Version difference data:
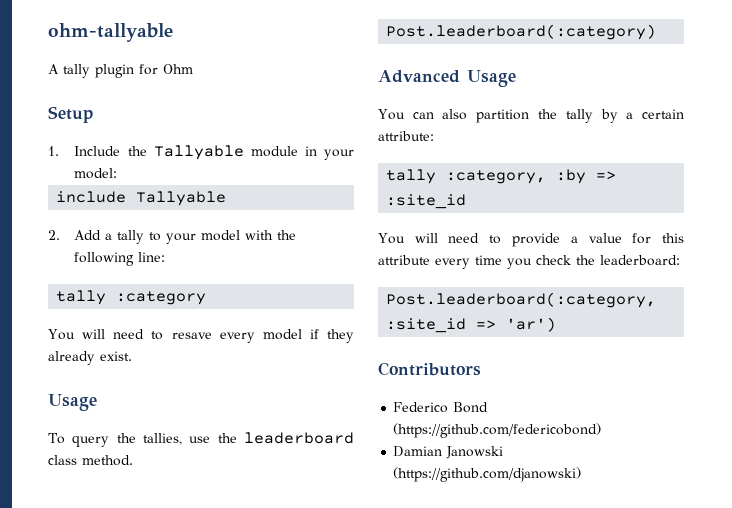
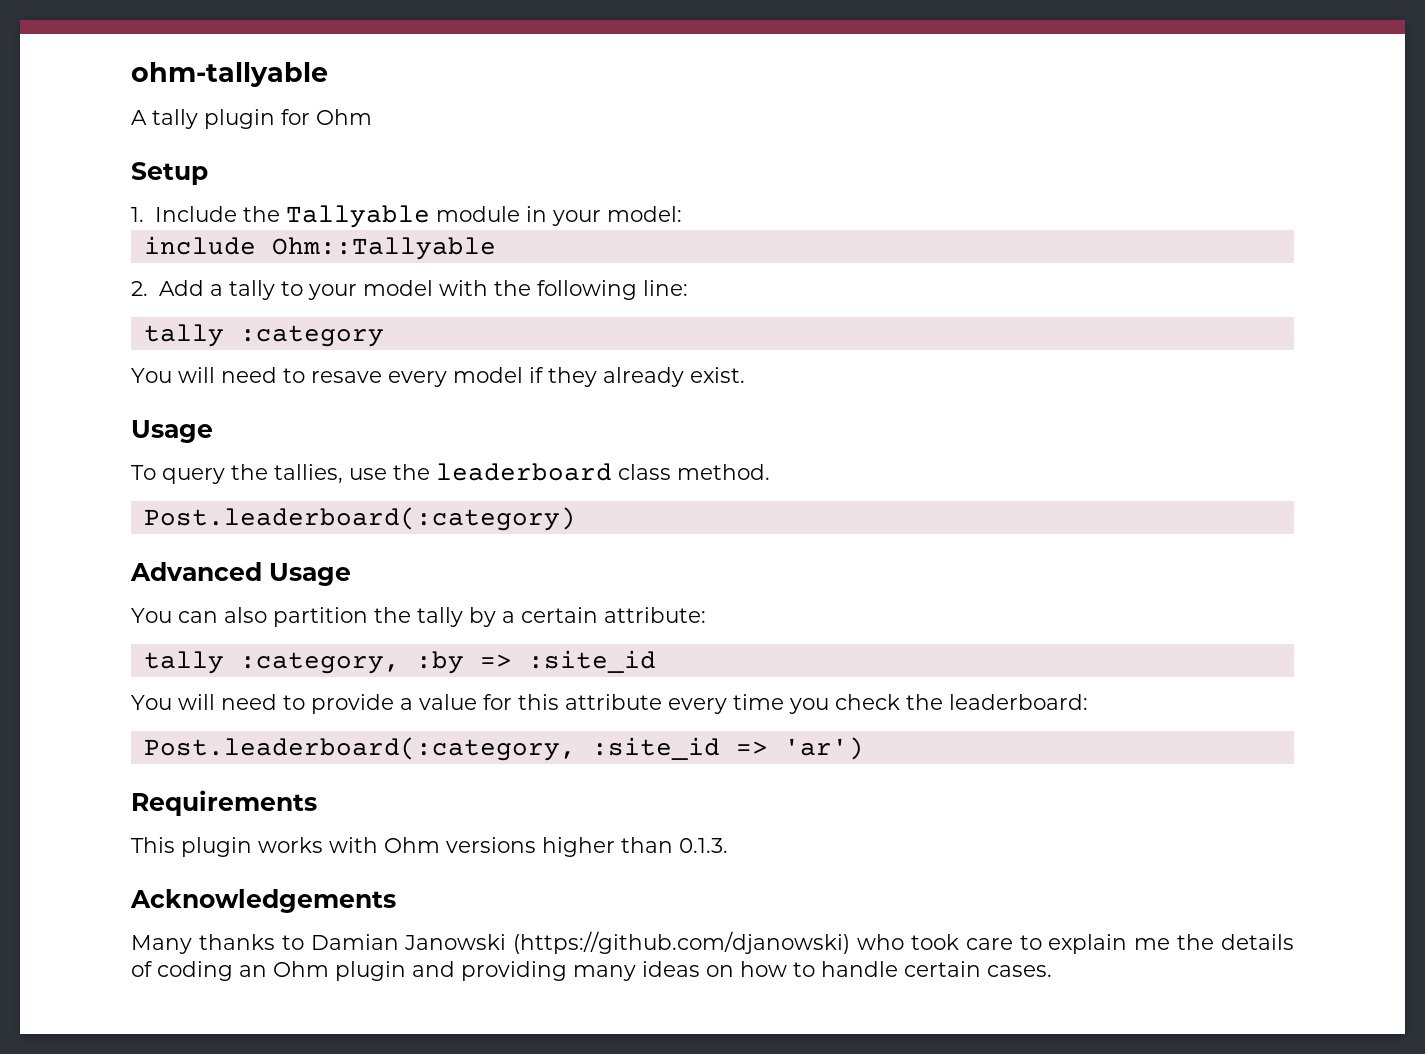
[136,191,227,206] Tallyable -> [271,237,496,260] Ohm::Tallyable
[378,362,481,376] [393,402,489,413] [393,423,602,438] [393,446,504,459] [393,467,582,482] Contributors // Federico Bond (https://github.com/federicobond) // Damian Janowski (https://github.com/djanowski) -> [131,790,317,816] [131,837,728,857] [130,889,396,913] [131,931,1294,954] [131,961,1052,981] Requirements // This plugin works with Ohm versions higher than 0.1.3. // Acknowledgements // Many thanks to Damian Janowski (https://github.com/djanowski) who took care to explain me the details of coding an Ohm plugin and providing many ideas on how to handle certain cases.

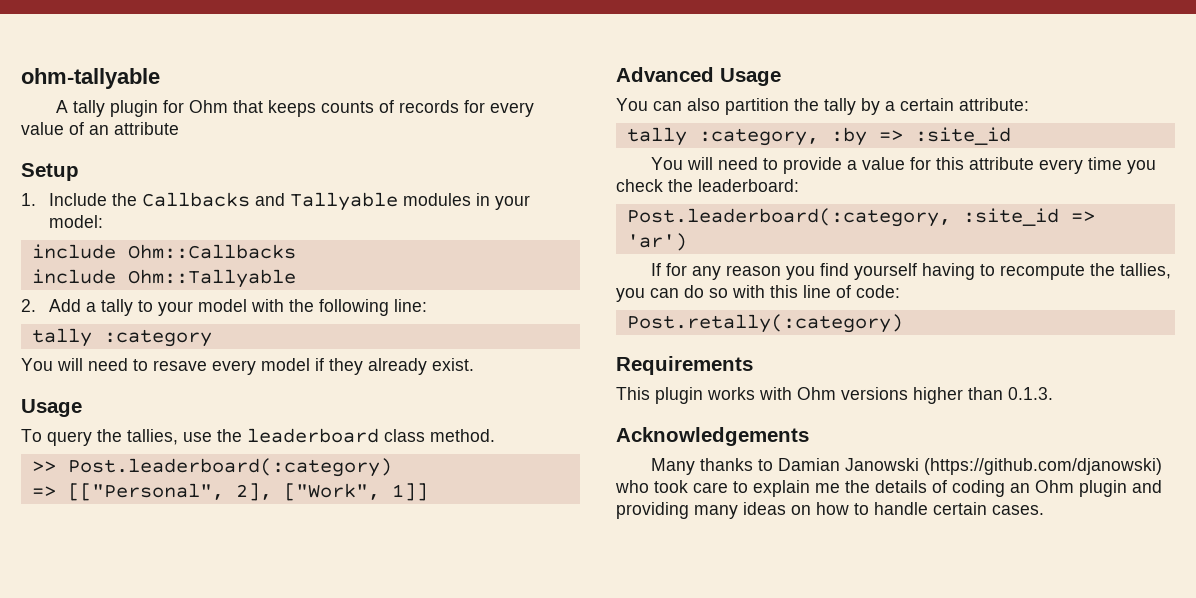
(372, 117) none -> [233,100,535,117] [21,122,179,135] that keeps counts of records for every value of an attribute
[285,205,520,228] Tallyable module -> [141,192,471,211] Callbacks and Tallyable modules
(682, 214) none -> [31,244,296,259] // include Ohm::Callbacks
(770, 472) none -> [31,461,56,472] >>
(576, 519) none -> [31,483,428,501] // => [["Personal", 2], ["Work", 1]]
(864, 748) none -> [651,263,1172,280] [616,285,900,302] [626,314,903,333] // If for any reason you find yourself having to recompute the tallies, you can do so with this line of code: // Post.retally(:category)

▶ [PROBLEM REQUIREMENTS] Please return the span of lines above that opens with the one containing "(682, 214) none" and closes with the final line, both included, exactly as written and nothing more.

▶ [REPLY]
(682, 214) none -> [31,244,296,259] // include Ohm::Callbacks
(770, 472) none -> [31,461,56,472] >>
(576, 519) none -> [31,483,428,501] // => [["Personal", 2], ["Work", 1]]
(864, 748) none -> [651,263,1172,280] [616,285,900,302] [626,314,903,333] // If for any reason you find yourself having to recompute the tallies, you can do so with this line of code: // Post.retally(:category)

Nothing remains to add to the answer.